—C'est un marchand d'esclaves? poursuivit Mme Shelby, qui observait un certain embarras dans les façons de son mari.

—Eh! ma chère, qui a pu vous mettre cela dans la tête? dit celui-ci en levant les yeux.

—Rien! seulement, dans l'après-dîner, Élisa est venue ici, émue, bouleversée, tout en larmes; elle m'a dit que vous étiez en conférence avec un marchand d'esclaves, et qu'elle l'avait entendu vous faire des offres pour son enfant!... Oh! la sotte créature!

—Ah! elle vous a dit cela? reprit M. Shelby; et il reprit sa lettre, qu'il sembla lire avec la plus grande attention, tout en la tenant à l'envers. Il faut que cela éclate, se dit-il en lui-même; aussi bien maintenant que plus tard!

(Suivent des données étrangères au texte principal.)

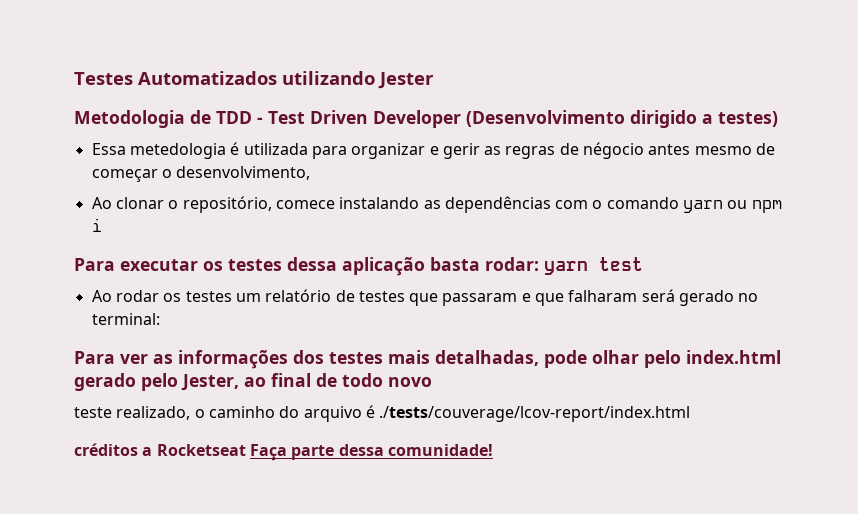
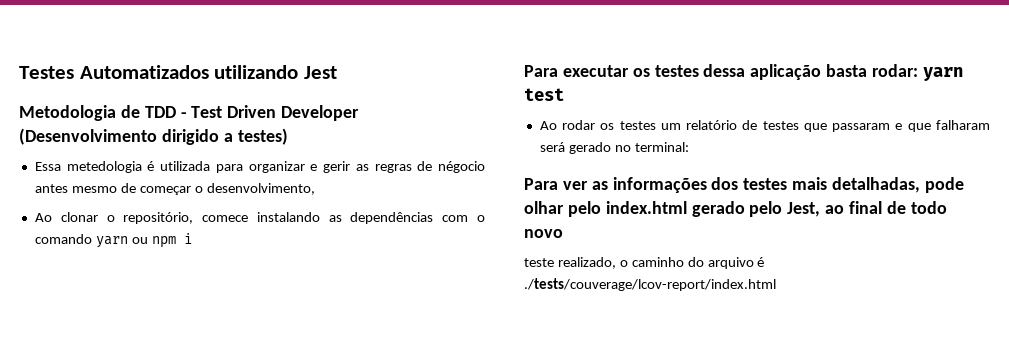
[378,72,434,89] Jester -> [303,66,337,79] Jest
[181,374,239,391] Jester, -> [787,202,821,217] Jest,
[74,443,493,461] // créditos a Rocketseat Faça parte dessa comunidade! -> (776, 284) none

—J'ai dit à Élisa, reprit Mme Shelby, tout en continuant d'arranger ses cheveux, qu'elle était vraiment bien folle de s'affliger ainsi, que vous ne traitez jamais avec des gens de cette sorte.... et puis, que je savais que vous ne voulez vendre aucun de vos esclaves.... et ce pauvre enfant moins que tout autre.

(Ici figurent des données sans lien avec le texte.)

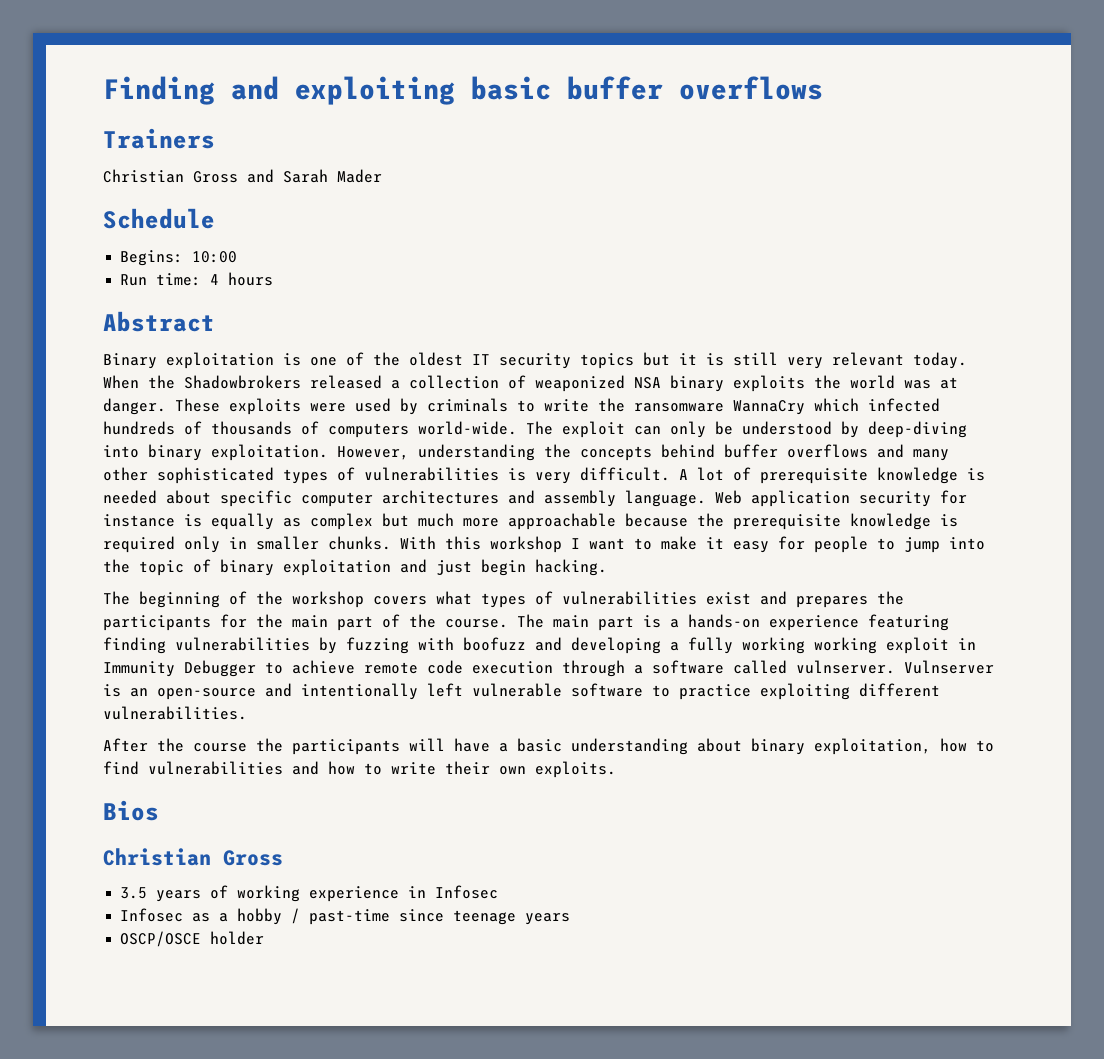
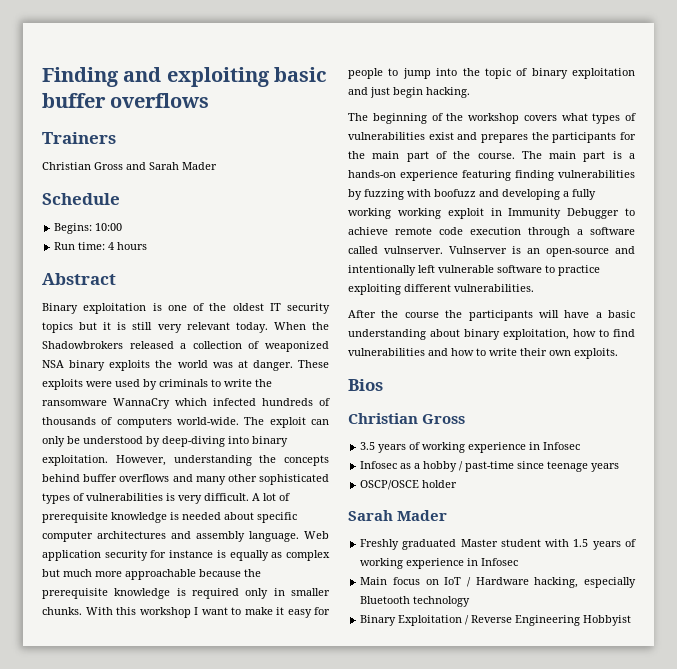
(265, 938) none -> [348,510,448,521] [360,539,636,550] [360,558,519,569] [360,577,636,588] [360,596,471,607] [360,615,632,626] // Sarah Mader // Freshly graduated Master student with 1.5 years of working experience in Infosec // Main focus on IoT / Hardware hacking, especially Bluetooth technology // Binary Exploitation / Reverse Engineering Hobbyist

—Bien! Émilie; c'est ainsi que j'ai toujours dit et pensé. Mais aujourd'hui.... mes affaires sont dans un tel état.... que je ne puis.... il faudra que j'en vende quelques-uns....

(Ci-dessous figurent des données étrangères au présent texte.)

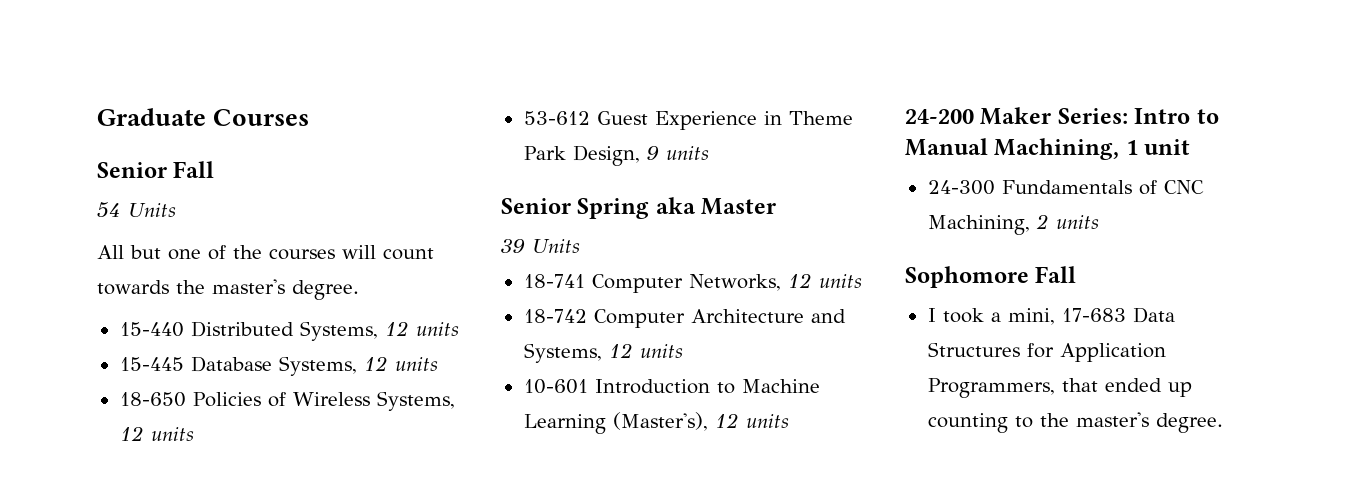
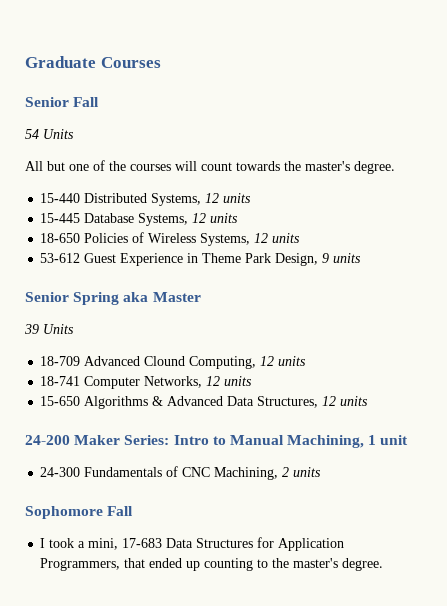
(580, 246) none -> [40,356,307,369] // 18-709 Advanced Clound Computing, 12 units
[523,309,846,328] [523,343,683,363] [523,379,820,394] [523,412,708,434] 18-742 Computer Architecture and Systems, 12 units // 10-601 Introduction to Machine Learning (Master's), -> [40,396,319,409] 15-650 Algorithms & Advanced Data Structures,

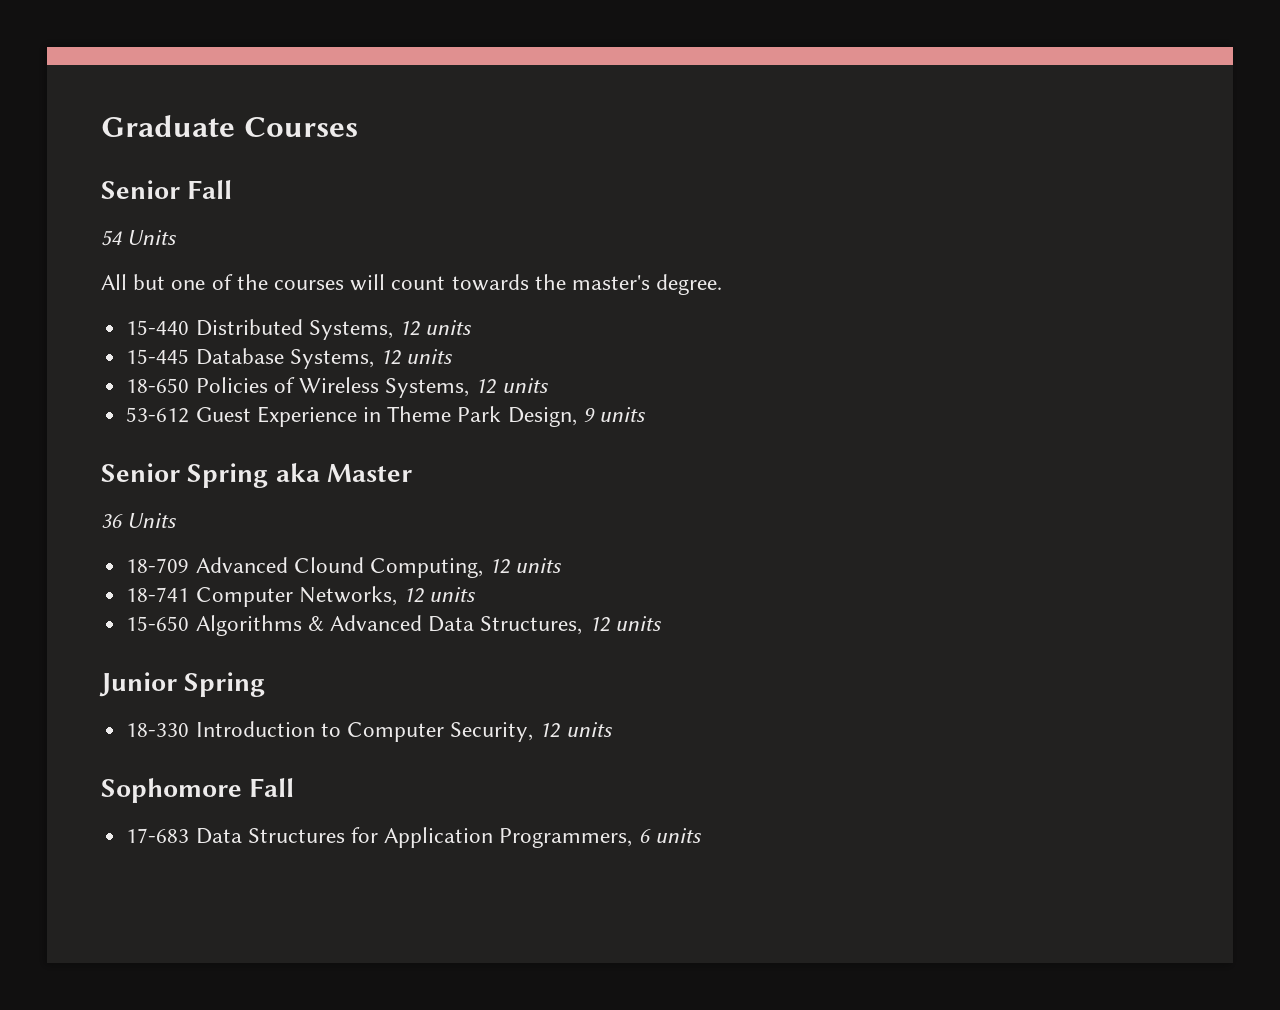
[24,324,39,334] 39 -> [101,514,123,528] 36
[25,435,409,448] [40,466,290,480] 24-200 Maker Series: Intro to Manual Machining, 1 unit // 24-300 Fundamentals of CNC Machining, 2 -> [99,672,266,697] [126,721,561,742] Junior Spring // 18-330 Introduction to Computer Security, 12
[40,538,119,550] I took a mini, -> (295, 787) none
[124,558,384,571] that ended up counting to the master's degree. -> [638,828,702,843] 6 units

—A ce misérable! lui vendre.... vous! Oh! c'est impossible.... vous ne parlez pas sérieusement!...

—J'ai le regret de vous dire que je suis sérieux.... j'ai consenti à vendre Tom.

—Quoi! notre Tom.... cette bonne et fidèle créature, votre fidèle esclave depuis son enfance.... Oh! monsieur Shelby! Et vous lui aviez promis sa liberté.... vous et moi nous lui en avons parlé maintes fois.... Ah! maintenant, je puis tout croire.... je puis croire maintenant que vous vendrez le petit Henri.... l'unique enfant de la pauvre Élisa....»

Mme Shelby prononça ces mots d'un ton qui tenait le milieu entre la douleur et l'indignation.